## Data under study
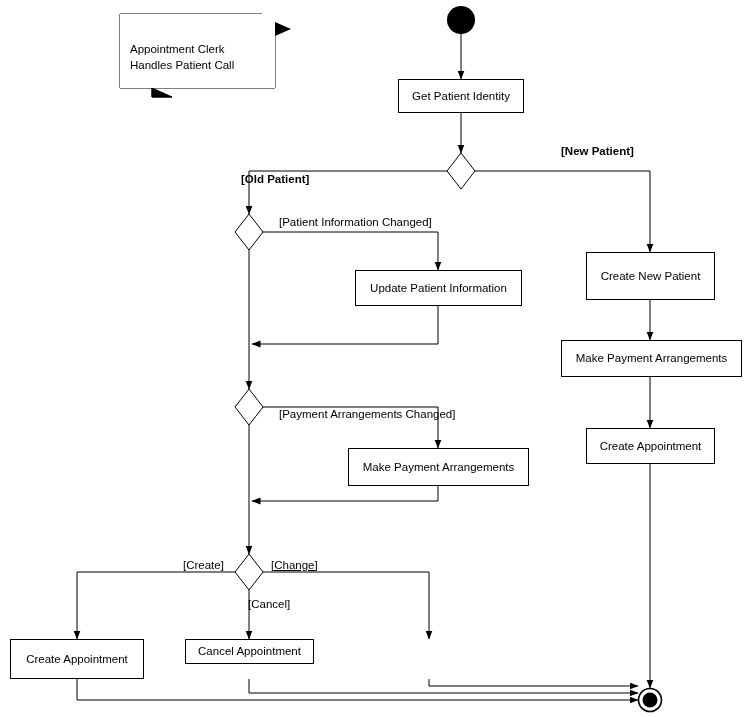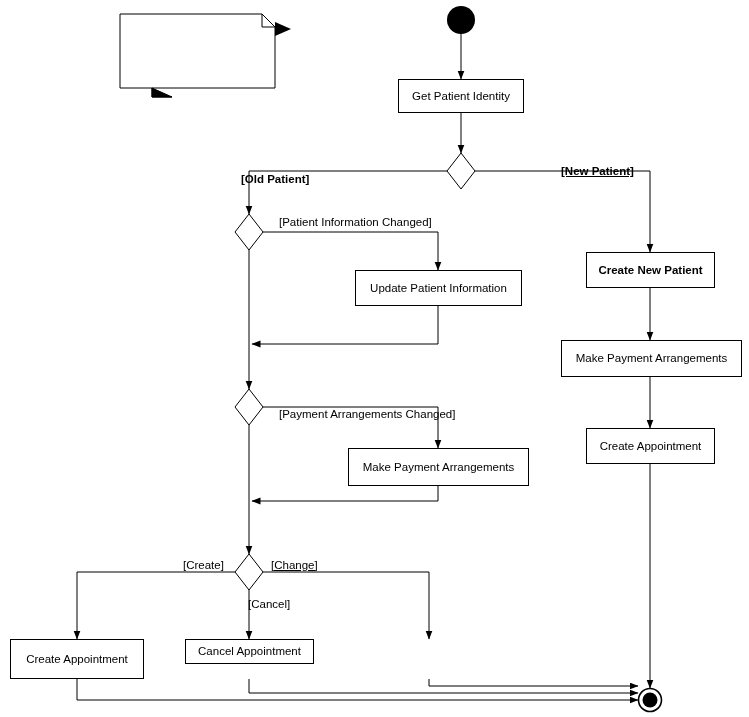--- a/index.html
+++ b/index.html
@@ -127,20 +127,24 @@
     <path d="M77,679 L77,700 L638,700" fill="none" stroke="#000000" stroke-width="1" marker-end="url(#arrow)"></path>
     <path d="M249,679 L249,693" fill="none" stroke="#000000" stroke-width="1"></path>
     <path d="M249,693 L638,693" fill="none" stroke="#000000" stroke-width="1" marker-end="url(#arrow)"></path>
     <path d="M429,679 L429,686 L638,686" fill="none" stroke="#000000" stroke-width="1" marker-end="url(#arrow)"></path>
 
     <path d="M650,288 L650,340" fill="none" stroke="#000000" stroke-width="1" marker-end="url(#arrow)"></path>
     <path d="M650,377 L650,428" fill="none" stroke="#000000" stroke-width="1" marker-end="url(#arrow)"></path>
     <path d="M650,464 L650,688" fill="none" stroke="#000000" stroke-width="1" marker-end="url(#arrow)"></path>
   </svg>
 
+  <div class="note" style="left:120px; top:14px; width:155px; height:74px;">
+    <span class="note-text">Appointment Clerk
+Handles Patient Call</span>
+  </div>
 
   <div class="node-box" style="left:398px; top:79px; width:126px; height:34px;">
     <span>Get Patient Identity</span>
   </div>
 
   <div class="node-box" style="left:355px; top:270px; width:167px; height:36px;">
     <span>Update Patient Information</span>
   </div>
 
   <div class="node-box" style="left:348px; top:448px; width:181px; height:38px;">
@@ -149,33 +153,33 @@
 
   <div class="node-box" style="left:10px; top:639px; width:134px; height:40px;">
     <span>Create Appointment</span>
   </div>
 
   <div class="node-box" style="left:185px; top:639px; width:129px; height:25px;">
     <span>Cancel Appointment</span>
   </div>
 
 
-  <div class="node-box" style="left:586px; top:252px; width:129px; height:36px;font-weight:bold;">
+  <div class="node-box" style="left:586px; top:252px; width:129px; height:48px;">
     <span>Create New Patient</span>
   </div>
 
   <div class="node-box" style="left:561px; top:340px; width:181px; height:37px;">
     <span>Make Payment Arrangements</span>
   </div>
 
   <div class="node-box" style="left:586px; top:428px; width:129px; height:36px;">
     <span>Create Appointment</span>
   </div>
 
   <div class="guard-label bold" style="left:241px; top:149px;margin-top:24px;">[Old Patient]</div>
-  <div class="guard-label bold" style="left:561px; top:165px;text-decoration:underline;">[New Patient]</div>
+  <div class="guard-label bold" style="left:561px; top:145px;">[New Patient]</div>
   <div class="guard-label" style="left:279px; top:216px;">[Patient Information Changed]</div>
   <div class="guard-label" style="left:279px; top:408px;">[Payment Arrangements Changed]</div>
   <div class="guard-label" style="left:183px; top:559px;">[Create]</div>
   <div class="guard-label" style="left:271px; top:559px;text-decoration:underline;">[Change]</div>
   <div class="guard-label" style="left:248px; top:598px;">[Cancel]</div>
 
 </div>
 
 </body></html>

## Problem details
Go through the records and repeat each one exactly, skipping anything that is a picture.

## Written response
--- a/index.html
+++ b/index.html
@@ -127,20 +127,24 @@
     <path d="M77,679 L77,700 L638,700" fill="none" stroke="#000000" stroke-width="1" marker-end="url(#arrow)"></path>
     <path d="M249,679 L249,693" fill="none" stroke="#000000" stroke-width="1"></path>
     <path d="M249,693 L638,693" fill="none" stroke="#000000" stroke-width="1" marker-end="url(#arrow)"></path>
     <path d="M429,679 L429,686 L638,686" fill="none" stroke="#000000" stroke-width="1" marker-end="url(#arrow)"></path>
 
     <path d="M650,288 L650,340" fill="none" stroke="#000000" stroke-width="1" marker-end="url(#arrow)"></path>
     <path d="M650,377 L650,428" fill="none" stroke="#000000" stroke-width="1" marker-end="url(#arrow)"></path>
     <path d="M650,464 L650,688" fill="none" stroke="#000000" stroke-width="1" marker-end="url(#arrow)"></path>
   </svg>
 
+  <div class="note" style="left:120px; top:14px; width:155px; height:74px;">
+    <span class="note-text">Appointment Clerk
+Handles Patient Call</span>
+  </div>
 
   <div class="node-box" style="left:398px; top:79px; width:126px; height:34px;">
     <span>Get Patient Identity</span>
   </div>
 
   <div class="node-box" style="left:355px; top:270px; width:167px; height:36px;">
     <span>Update Patient Information</span>
   </div>
 
   <div class="node-box" style="left:348px; top:448px; width:181px; height:38px;">
@@ -149,33 +153,33 @@
 
   <div class="node-box" style="left:10px; top:639px; width:134px; height:40px;">
     <span>Create Appointment</span>
   </div>
 
   <div class="node-box" style="left:185px; top:639px; width:129px; height:25px;">
     <span>Cancel Appointment</span>
   </div>
 
 
-  <div class="node-box" style="left:586px; top:252px; width:129px; height:36px;font-weight:bold;">
+  <div class="node-box" style="left:586px; top:252px; width:129px; height:48px;">
     <span>Create New Patient</span>
   </div>
 
   <div class="node-box" style="left:561px; top:340px; width:181px; height:37px;">
     <span>Make Payment Arrangements</span>
   </div>
 
   <div class="node-box" style="left:586px; top:428px; width:129px; height:36px;">
     <span>Create Appointment</span>
   </div>
 
   <div class="guard-label bold" style="left:241px; top:149px;margin-top:24px;">[Old Patient]</div>
-  <div class="guard-label bold" style="left:561px; top:165px;text-decoration:underline;">[New Patient]</div>
+  <div class="guard-label bold" style="left:561px; top:145px;">[New Patient]</div>
   <div class="guard-label" style="left:279px; top:216px;">[Patient Information Changed]</div>
   <div class="guard-label" style="left:279px; top:408px;">[Payment Arrangements Changed]</div>
   <div class="guard-label" style="left:183px; top:559px;">[Create]</div>
   <div class="guard-label" style="left:271px; top:559px;text-decoration:underline;">[Change]</div>
   <div class="guard-label" style="left:248px; top:598px;">[Cancel]</div>
 
 </div>
 
 </body></html>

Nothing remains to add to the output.